Starting for Cornell at the cornerback position will be juniors Kyle Thomas and Sean Nassoiy. Last season, Thomas earned 61 combined tackles and 32 solo efforts, while also recording a fumble recovery and an interception. Nassoiy is a converted wide receiver, and while he has yet to log minutes for the defense in game-time situations, he has impressed the coaching staff.

“Nassoiy will come up and lay you down like he weighs 280 pounds,” said Pendergast. “He’s got good cover skills and he’s intelligent.”

Pendergast was also impressed by Nassoiy’s desire to improve.

“Sean had a point to prove going into spring ball,” he said. “His point was that he should be playing, and he came in and said, ‘What do I need to do?'”

According to Pendergast, Nassoiy’s speed and understanding of pass routes are what make him an effective starter.

Once he is healthy, junior David Blanks will look to work his way into the starting rotation. Blanks served as a backup last season, making 22 tackles and a pair of sacks. In his limited time, he also broke up a pass and forced a fumble. As a freshman, he also played on special teams.

“I know David will work his way back up,” said Pendergast. “How high up?
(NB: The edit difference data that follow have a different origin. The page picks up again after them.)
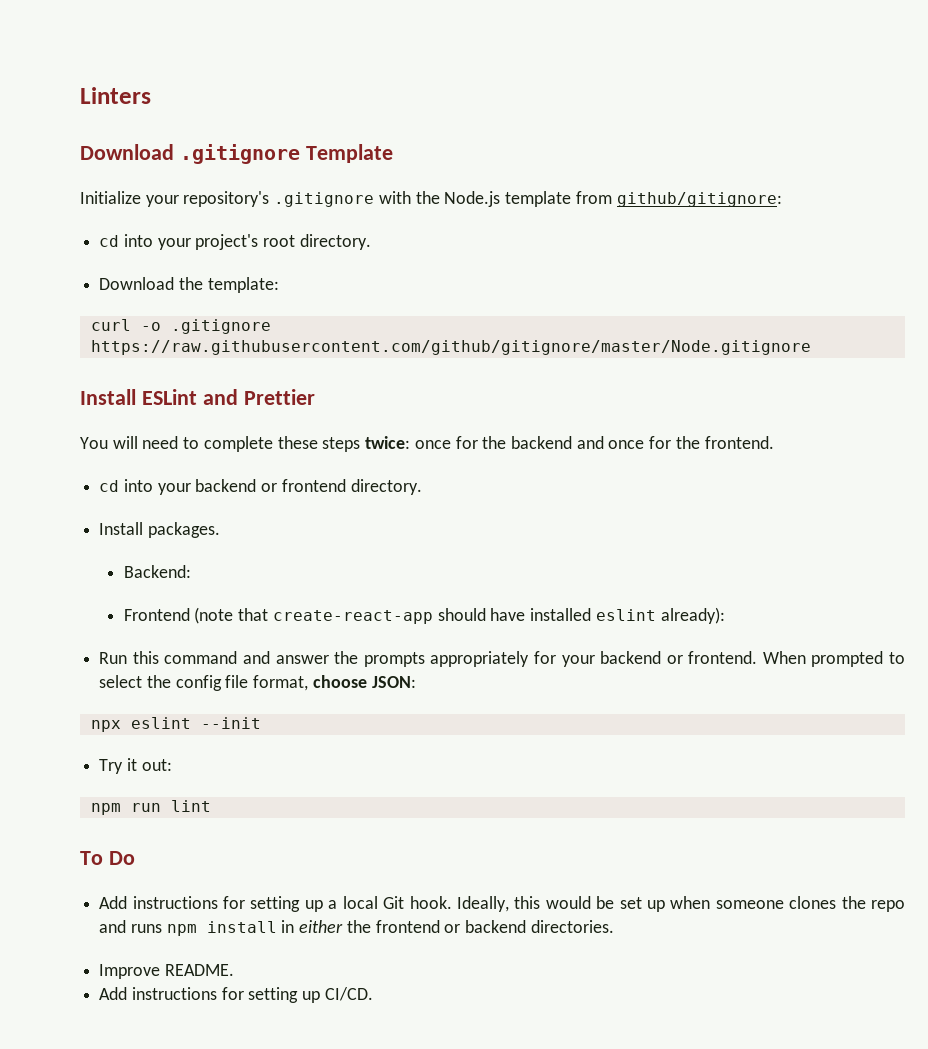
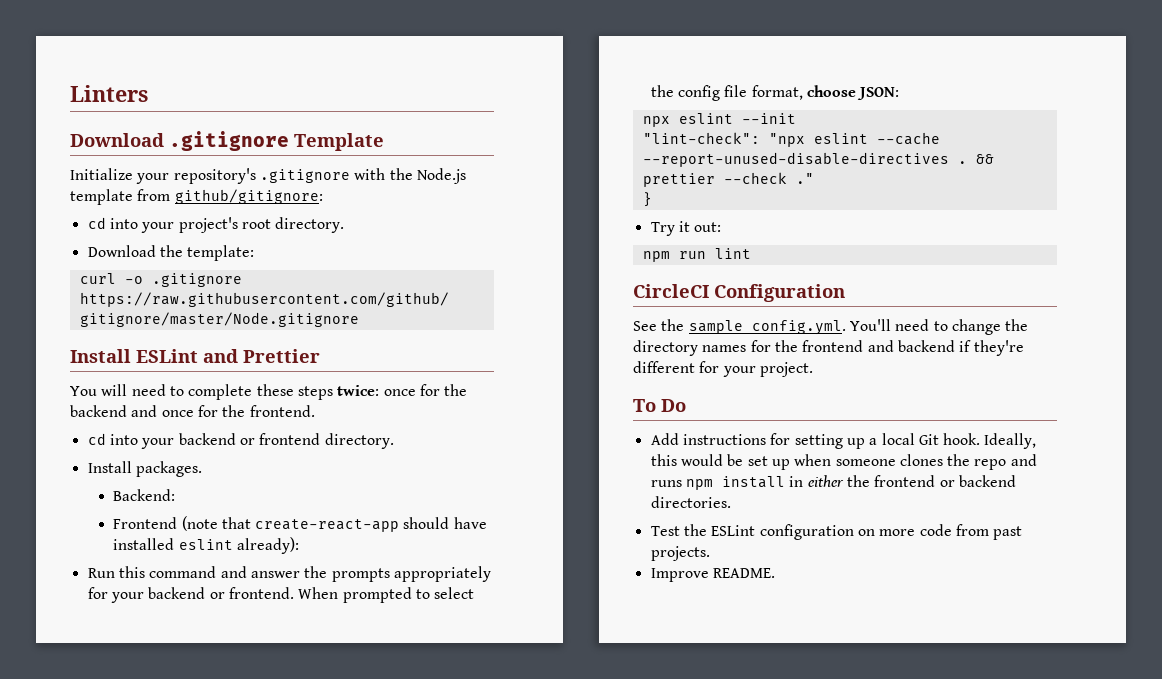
+ "lint-check": "npx eslint --cache --report-unused-disable-directives . && prettier --check ."
+ }
+ CircleCI Configuration
+ See the sample config.yml. You'll need to change the directory names for the frontend and backend if they're different for your project.
+ Test the ESLint configuration on more code from past projects.
  Improve README.
- Add instructions for setting up CI/CD.

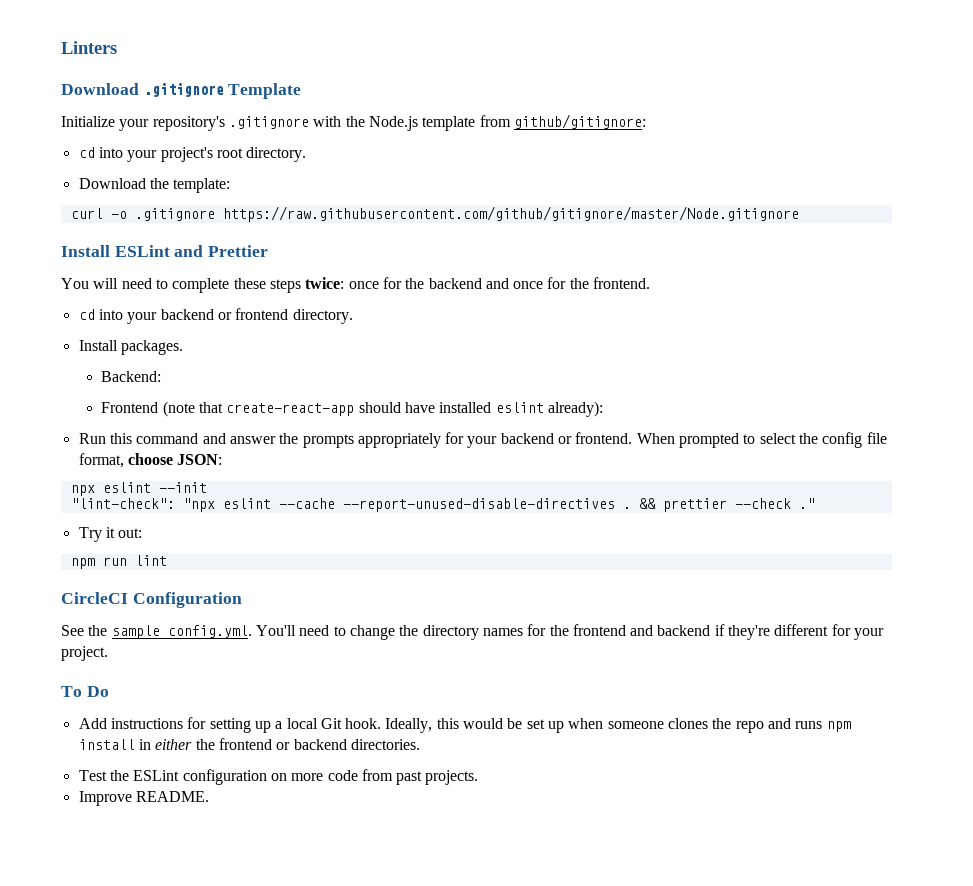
- }

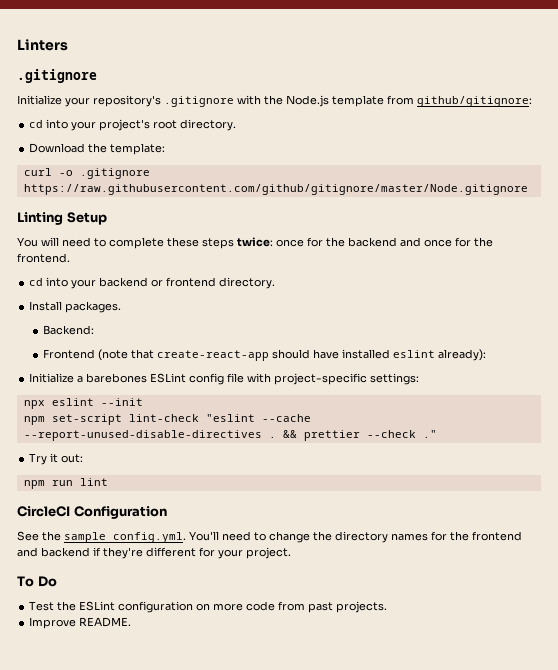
  Linters
- Download .gitignore Template
+ .gitignore
- Install ESLint and Prettier
+ Linting Setup
- Run this command and answer the prompts appropriately for your backend or frontend. When prompted to select the config file format, choose JSON:
+ Initialize a barebones ESLint config file with project-specific settings:
- "lint-check": "npx eslint --cache --report-unused-disable-directives .
+ npm set-script lint-check "eslint --cache --report-unused-disable-directives .
- Add instructions for setting up a local Git hook. Ideally, this would be set up when someone clones the repo and runs npm install in either the frontend or backend directories.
The sky’s the limit for David.”

Filling out the defensive back unit is senior free safety Neil Morrissey. Morrissey will replace Jamie Moriarty ’02, as he looks to build on a successful 2002 season. Despite playing with a leg injury, he still managed to record 14 tackles and one interception. The coaching staff is also depending on Morrissey to settle the defensive back unit down when it becomes rattled.

“Neil Morrissey is a much more intelligent player, right now, than we had a year ago,” said Pendergast. “He is the crossing guard out there, the traffic cop. He’s got some youth out there and he needs to help those guys at times.”

Behind Morrissey are sophomore Kevin Rex and junior Nick Tarsi. Both will battle for playing time, both as defensive backs and as members of the special teams unit.

The depth at the cornerback position extends further. Sophomores Jordan Calaguire and Matt Altomare, and freshman Kenny Martin will all look for time at the cornerback position. While all three have been noted to combine cover skills with physical play, it is Martin that stands out.

“[Martin] is the up-and-coming corner, maybe in the league,” said Pendergast. “He’s got what we want. He’s got size, speed, intelligence … he’s just got to put it into play.”

While Pendergast has noted what he expects of his defensive backs, they have also noted what they expect of the season.

“A lot of the guys that are starting now have been starting for at least two, sometimes three years, so a lot of guys have a better understanding of the defense and what’s going on,” said Blanks. “I think we’re going to be a lot better defense this year just because of that. I think that the team this year has shown a lot of improvement from the past two years, and that we can make a legitimate run at the Ivy championship.”